Et plus loin, il est parlé encore d'autres travaux que ceux de Termonde.
Ces déclarations semblaient graves ; on se rappelait certains projets élaborés, annoncés et décrits par nos officiers de génie, de grand génie même, et qui peuvent entraîner la Belgique dans des dépenses très considérables.
Dans un de ces ouvrages qui a paru en 1866, et qui était intitulé : a Réorganisation du système militaire de la Belgique », on proposait de compléter certains travaux d'Anvers, et sur la rive gauche, alors que le ministère soutenait qu'il n'en fallait pas ; on demandait qu'on fît des travaux sur le bas Escaut, alors que personne n'y songeait ; on conseillait encore de faire ce qu'on propose aujourd'hui, c'est-à-dire des travaux ou plutôt une citadelle à Termonde ; enfin on demandait qu'on fortifiât Malines et même Lierre. C'était un projet complet, si parfaitement étudié, qu'on le considéra comme un ballon d'essai lancé par le cabinet et que le cabinet fut forcé de le désavouer.
Eh bien, je le dis, messieurs, lorsque parut l'exposé, j'ai cru comprendre que c'était le commencement d'exécution de ce plan d'ensemble qu'on voulait faire décréter. Et c'est pour ce motif que la section centrale, s'y est opposée, car non seulement elle ne veut pas consentir à laisser exécuter ces projets à cause des dépenses qu'ils nécessiteraient, mais, encore parce qu'il faudrait ensuite exécuter d'autres travaux, garnir ces fortifications de canons, acheter des munitions et augmenter le contingent afin d'avoir un effectif suffisant pour défendre ces nouveaux remparts.
La section centrale a pensé qu'en aucun cas, on ne pouvait voter des crédits pour exécuter des travaux qui n'avaient pas été approuvés par la Chambre et qui ne peuvent être exécutés immédiatement.

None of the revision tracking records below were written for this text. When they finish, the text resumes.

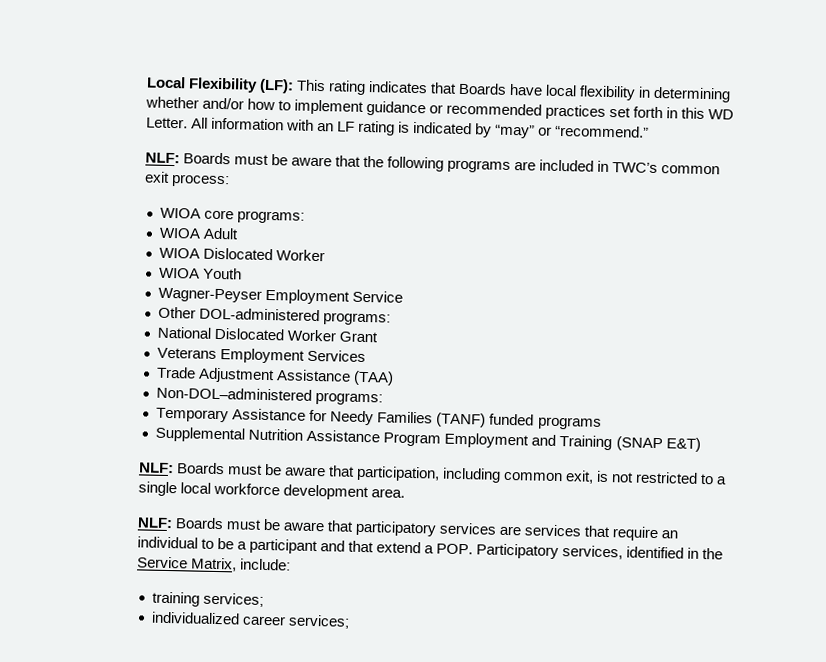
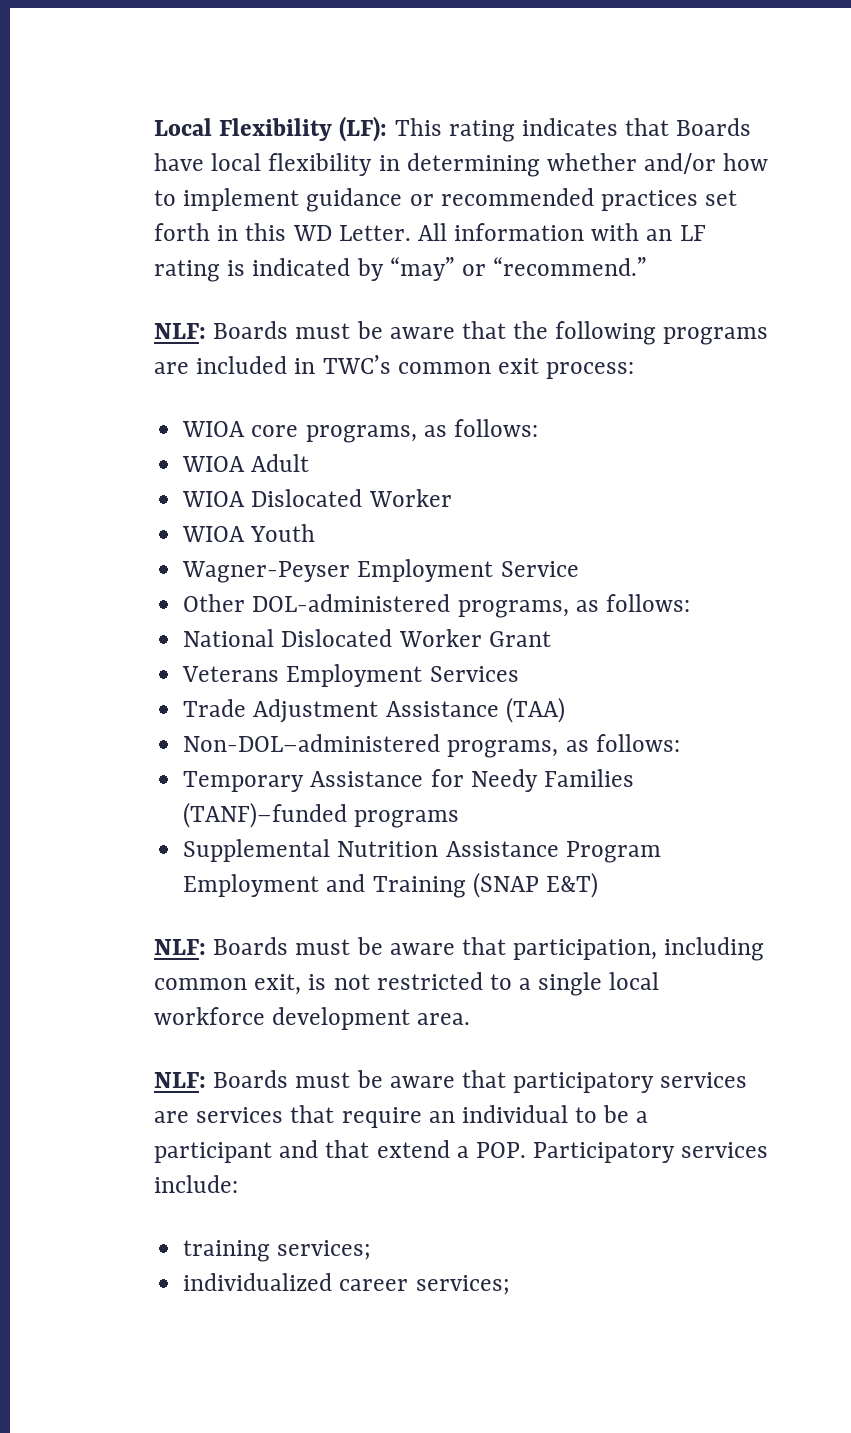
- WIOA core programs:
+ WIOA core programs, as follows:
- Other DOL-administered programs:
+ Other DOL-administered programs, as follows:
- Non-DOL–administered programs:
+ Non-DOL–administered programs, as follows:
- Temporary Assistance for Needy Families (TANF) funded programs
+ Temporary Assistance for Needy Families (TANF)–funded programs
- NLF: Boards must be aware that participatory services are services that require an individual to be a participant and that extend a POP. Participatory services, identified in the Service Matrix, include:
+ NLF: Boards must be aware that participatory services are services that require an individual to be a participant and that extend a POP. Participatory services include:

C'est dans ce but et pour bien faire comprendre sa pensée que la section centrale a modifié le projet de loi présenté par le gouvernement.
Je me serais rallié à ces propositions, mais l'honorable ministre de la guerre a dit un mot, peut-être involontairement, qui m'a fait réfléchir. Il a dit que les crédits demandés pour Termonde seraient un acheminement vers d'autres travaux, c'est-à-dire vers la citadelle dont parle la brochure de 1866.
Or, je ne veux pas qu'on s'achemine vers ces travaux ; je demande, au contraire, qu'on s'en éloigne le plus possible, et je désire que dans cette discussion il soit entendu de la manière la plus claire, la plus catégorique, qu'en votant un crédit pour travaux de campagne à Termonde, on ne s'engage nullement à laisser commencer l'exécution du plan d'ensemble dont je viens de parler.
Que l'on fasse des dépenses, par exemple, pour l'achat du matériel nécessaire pour le barrage éventuel de l'Escaut, soit, cela peut être nécessaire ; qu'il y ait à faire des ouvrages de fortifications passagères, je le veux bien ; mais je demande que dans aucun cas les crédits qui seront votés ne puissent, ni directement ni indirectement, être employés en tout ou en partie pour commencer l'exécution du plan d'ensemble dont j'ai parlé, du quadrilatère belge, en un mot, dont la citadelle de Termonde ne serait que le premier jalon.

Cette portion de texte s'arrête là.